### Work order
Whenever the word "Adjusted" occurs in a line of the material below, that line is counted. Report only the count.

----------

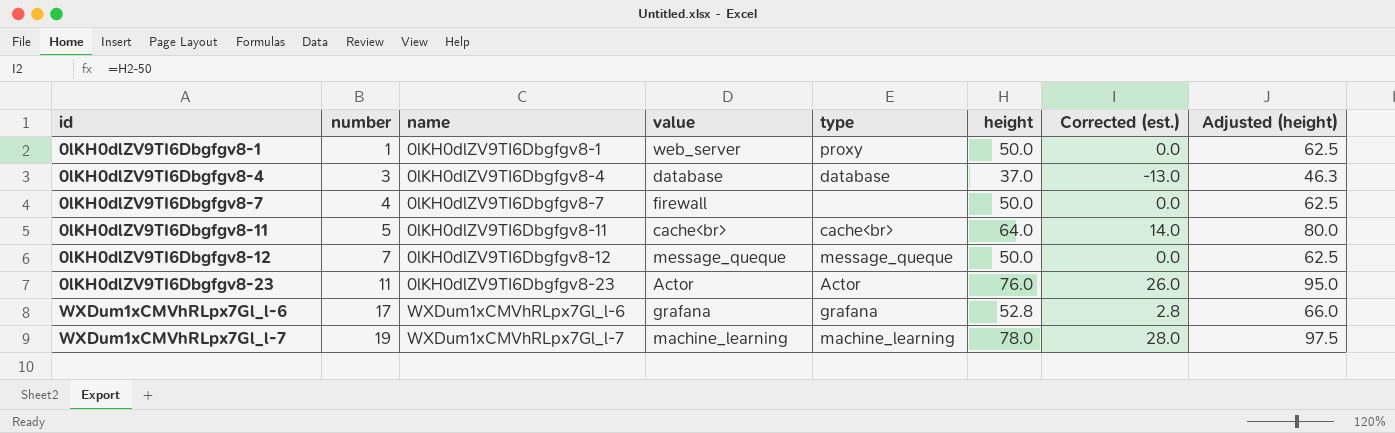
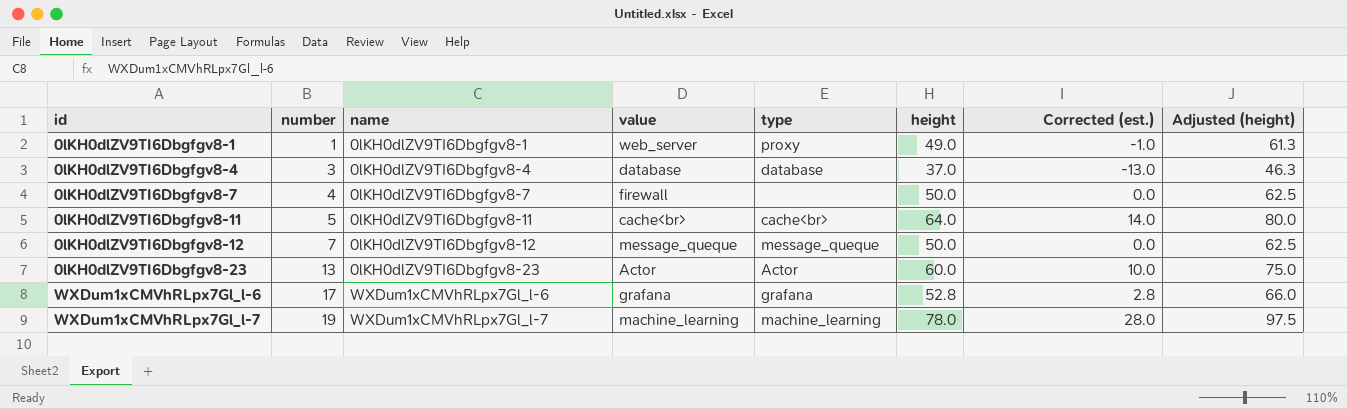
0lKH0dlZV9TI6Dbgfgv8-1 | height: 50.0 -> 49.0
0lKH0dlZV9TI6Dbgfgv8-1 | Corrected (est.): 0.0 -> -1.0
0lKH0dlZV9TI6Dbgfgv8-1 | Adjusted (height): 62.5 -> 61.3
0lKH0dlZV9TI6Dbgfgv8-23 | number: 11 -> 13
0lKH0dlZV9TI6Dbgfgv8-23 | height: 76.0 -> 60.0
0lKH0dlZV9TI6Dbgfgv8-23 | Corrected (est.): 26.0 -> 10.0
0lKH0dlZV9TI6Dbgfgv8-23 | Adjusted (height): 95.0 -> 75.0

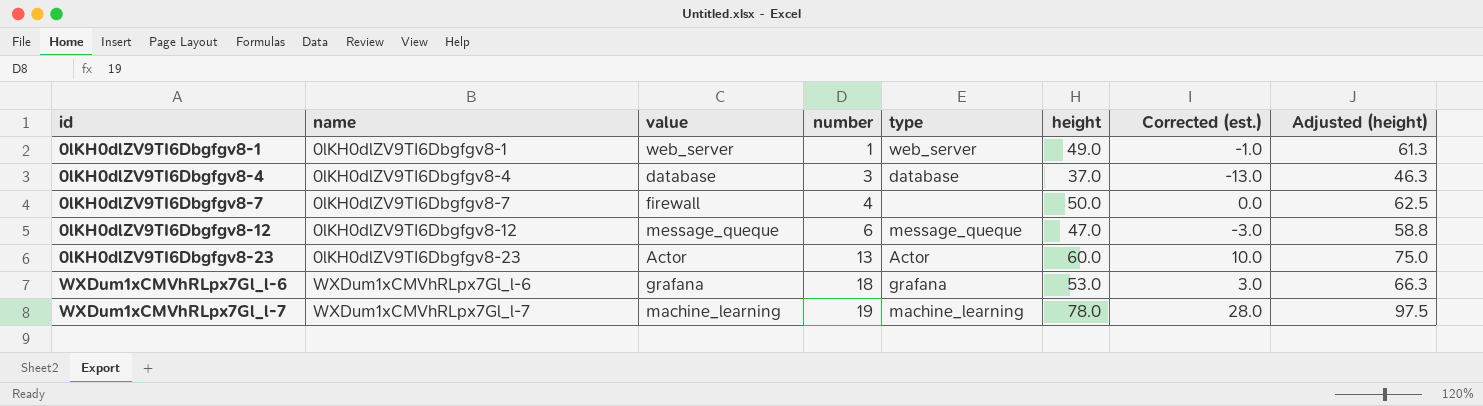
column number | position: 2 -> 4
row 0lKH0dlZV9TI6Dbgfgv8-11: 5 | 0lKH0dlZV9TI6Dbgfgv8-11 | cache<br> | cache<br> | 64.0 | 14.0 | 80.0 -> none
0lKH0dlZV9TI6Dbgfgv8-1 | type: proxy -> web_server
0lKH0dlZV9TI6Dbgfgv8-12 | number: 7 -> 6
0lKH0dlZV9TI6Dbgfgv8-12 | height: 50.0 -> 47.0
0lKH0dlZV9TI6Dbgfgv8-12 | Corrected (est.): 0.0 -> -3.0
0lKH0dlZV9TI6Dbgfgv8-12 | Adjusted (height): 62.5 -> 58.8
WXDum1xCMVhRLpx7Gl_l-6 | number: 17 -> 18
WXDum1xCMVhRLpx7Gl_l-6 | height: 52.8 -> 53.0
WXDum1xCMVhRLpx7Gl_l-6 | Corrected (est.): 2.8 -> 3.0
WXDum1xCMVhRLpx7Gl_l-6 | Adjusted (height): 66.0 -> 66.3

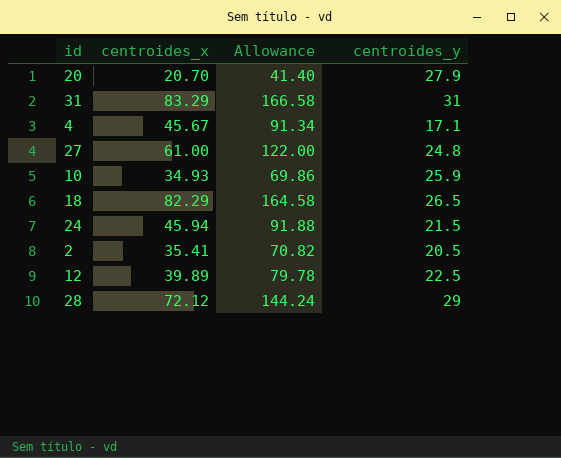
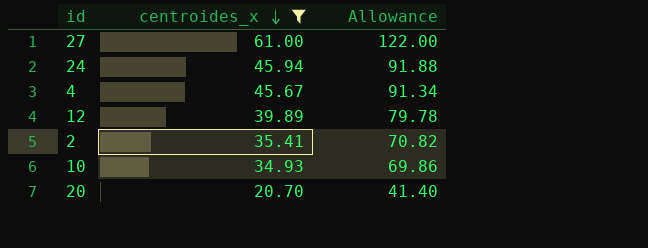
filter: none -> centroides_x <= 61.00
row order: none -> centroides_x descending
column centroides_y | position: 4 -> none

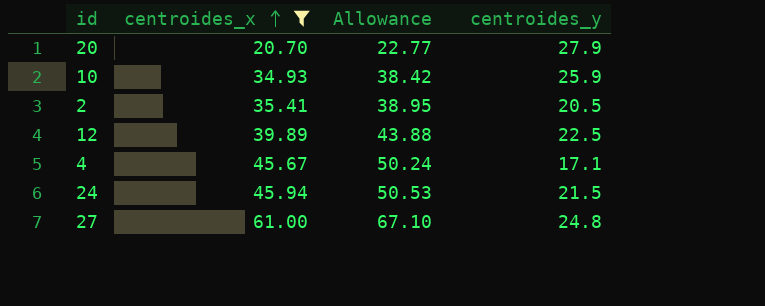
row order: centroides_x descending -> centroides_x ascending
column Allowance | formula: [centroides_x] * 2 -> [centroides_x] * 1.1
column centroides_y | position: none -> 4

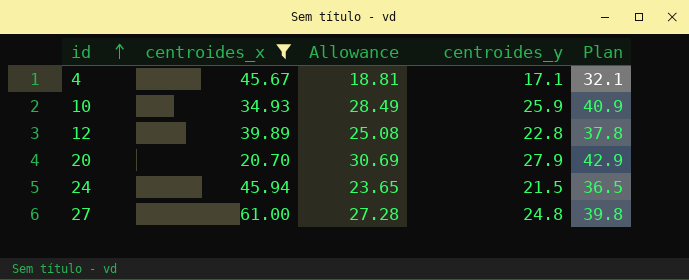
row order: centroides_x ascending -> id ascending
column Allowance | formula: [centroides_x] * 1.1 -> [centroides_y] * 1.1
column Plan | formula: none -> [centroides_y] + 15
row 2: 35.41 | 38.95 | 20.5 -> none
12 | centroides_y: 22.5 -> 22.8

----------

### Answer to this problem
4